Kehandalan sistem distribusi tenaga listrik merupakah hal yang sangat penting bagi PLN. Dengan tingkat kehandalan yang tinggi maka PLN bisa memastikan energi listrik tersalurkan dengan baik kepada pelanggan. Tingkat kehandalan yang tinggi merupakan jaminan bagi pelanggan untuk mendapatkan energi listrik. Beberapa peneliti mengukur kehandalan menggunakan nilai SAIDI (System Average Interruption Duration Index) dan SAIFI (System Average Interruption Frequency Index). Selain itu ada juga yang menggunakan metode FMEA (Failure Modes and Effects Analysis). Pada penelitian ini, peneliti melakukan klasifikasi kehandalan berdasarkan standar SPLN 59-1985 menggunakan metode artificial neuron network single perceptron. Peneliti menggunakan 3 neuron sebagai inputan yaitu nilai SAIDI, nilai SAIFI dan bias. Data training yang dipergunakan adalah data nilai SAIDI dan nilai SAIFI selama 10 bulan ditahun 2021. Aplikasi neuron neuron network single perceptron dibuat menggunakan bahasa C++ dengan learning rate 0,1, dan signal sigmoid sebagai aktivasinya. Sehingga didapat nilai pembobotan untuk 3 neuron yaitu -3.95772 (W[0]), 1.15408 (W[1]) dan 1.45799 (W[2]) dalam 6 kali training untuk mengklasifikasikan tingkat kehandalan.
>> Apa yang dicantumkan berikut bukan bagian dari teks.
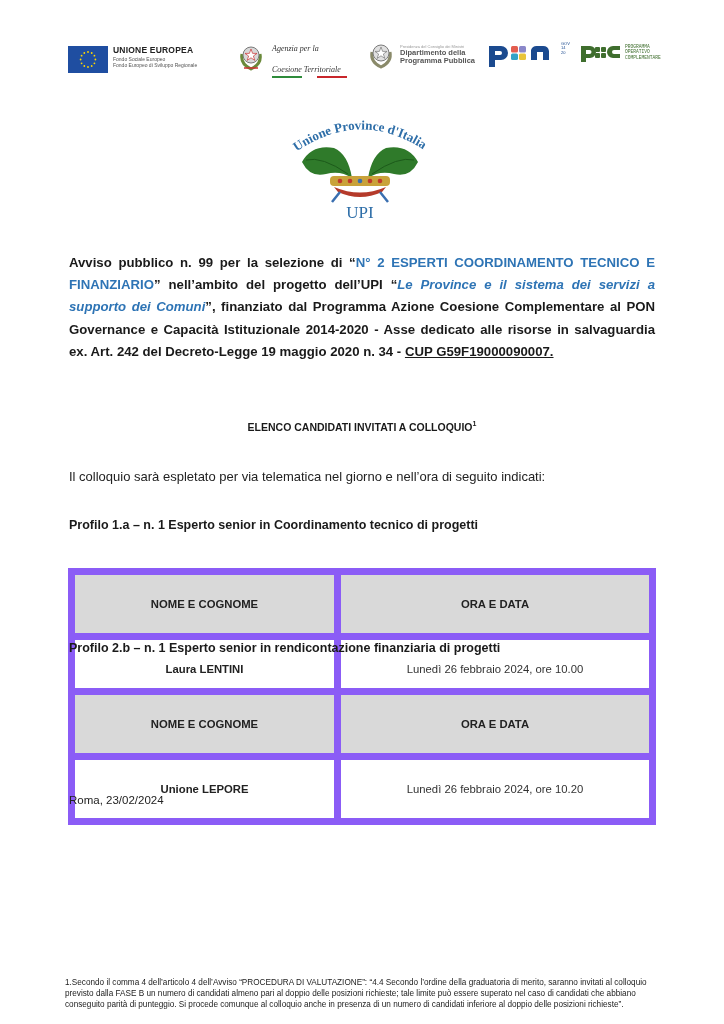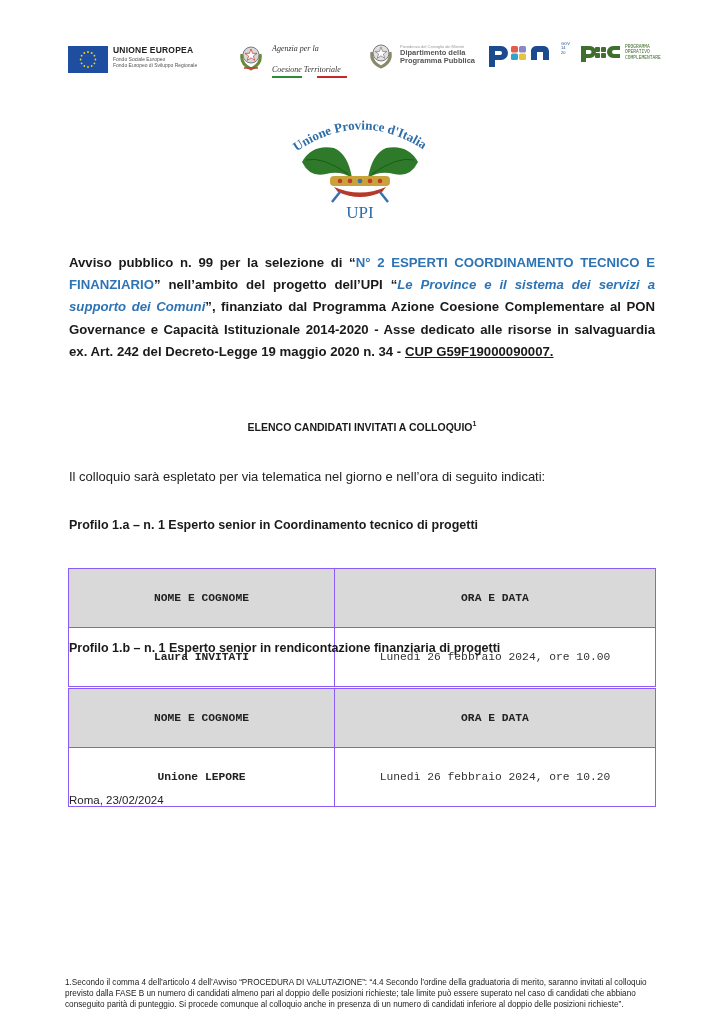"NOME E COGNOME" table.cands th, table.cands td { border: 1px solid #8b5cf6 -> 7px solid #8b5cf6; font-family: Liberation Mono, monospace -> none }
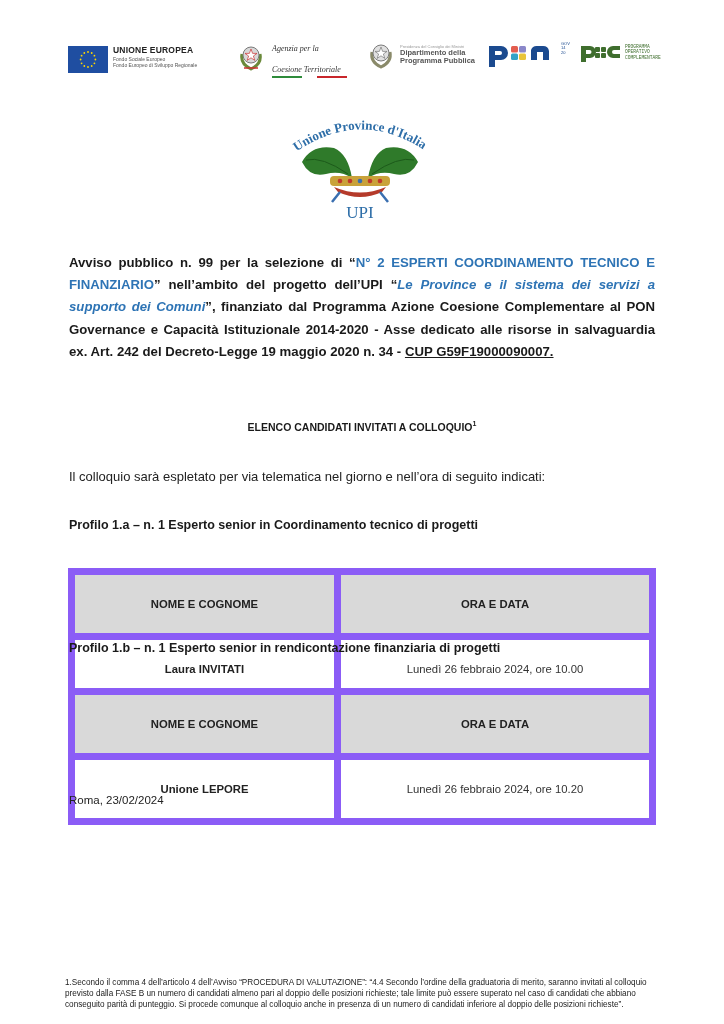"Profilo 1.b – n. 1" div.abs { text: 1.b -> 2.b }
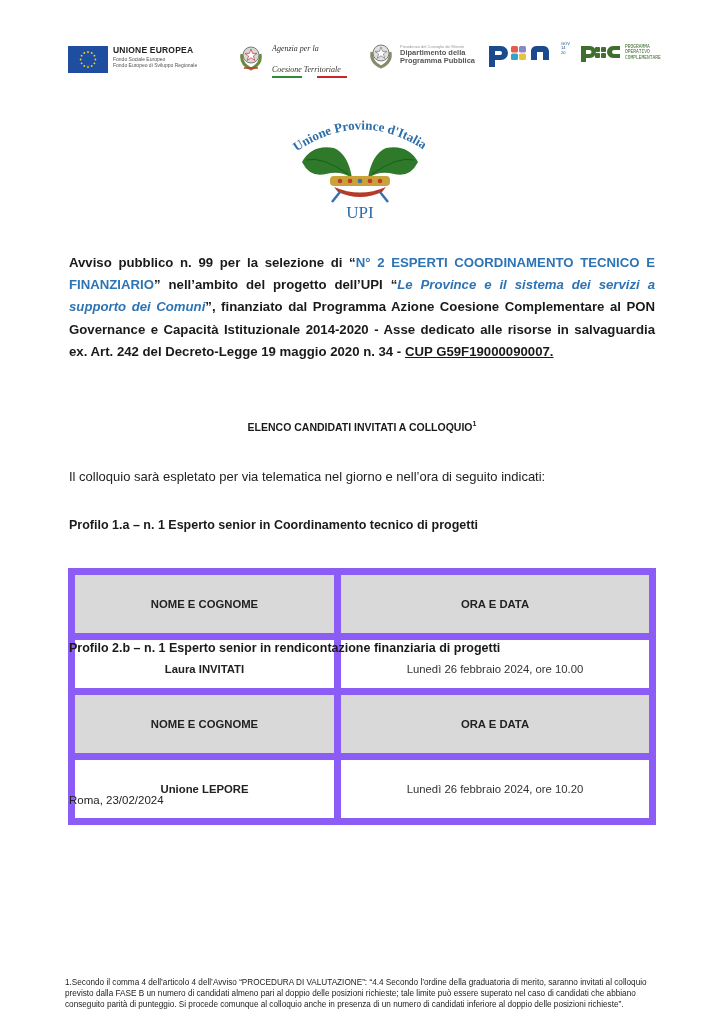"Laura INVITATI" td.name { text: INVITATI -> LENTINI }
Kata kunci: SAIDI, SAIFI dan artificial neuron network single perceptron.

 

The reliability of the electric power distribution system is very important for PLN. With a high level of reliability, PLN can ensure that electrical energy is properly distributed to customers. A high level of reliability is a guarantee for customers to get electrical energy. Some researchers measure reliability using SAIDI (System Average Interruption Duration Index) and SAIFI (System Average Interruption Frequency Index) values. In addition there are also those who use the FMEA (Failure Modes and Effects Analysis) method. In this study, researchers conducted a reliability classification based on the SPLN 59-1985 standard using the artificial neuron network single perceptron method. Researchers used 3 neurons as input, namely the SAIDI value, SAIFI value and bias. The training data used is data on SAIDI values and SAIFI values for 10 months in 2021. The single perceptron neuron neuron network application is made using C++ language with a learning rate of 0.1, and a sigmoid signal as its activation. So that the obtained weighting values for 3 neurons are -3.95772 (W[0]), 1.15408 (W[1]) and 1.45799 (W[2]) in 6 times of training to classify the level of reliability.

Keywords: SAIDI, SAIFI and artificial neuron network single perceptron.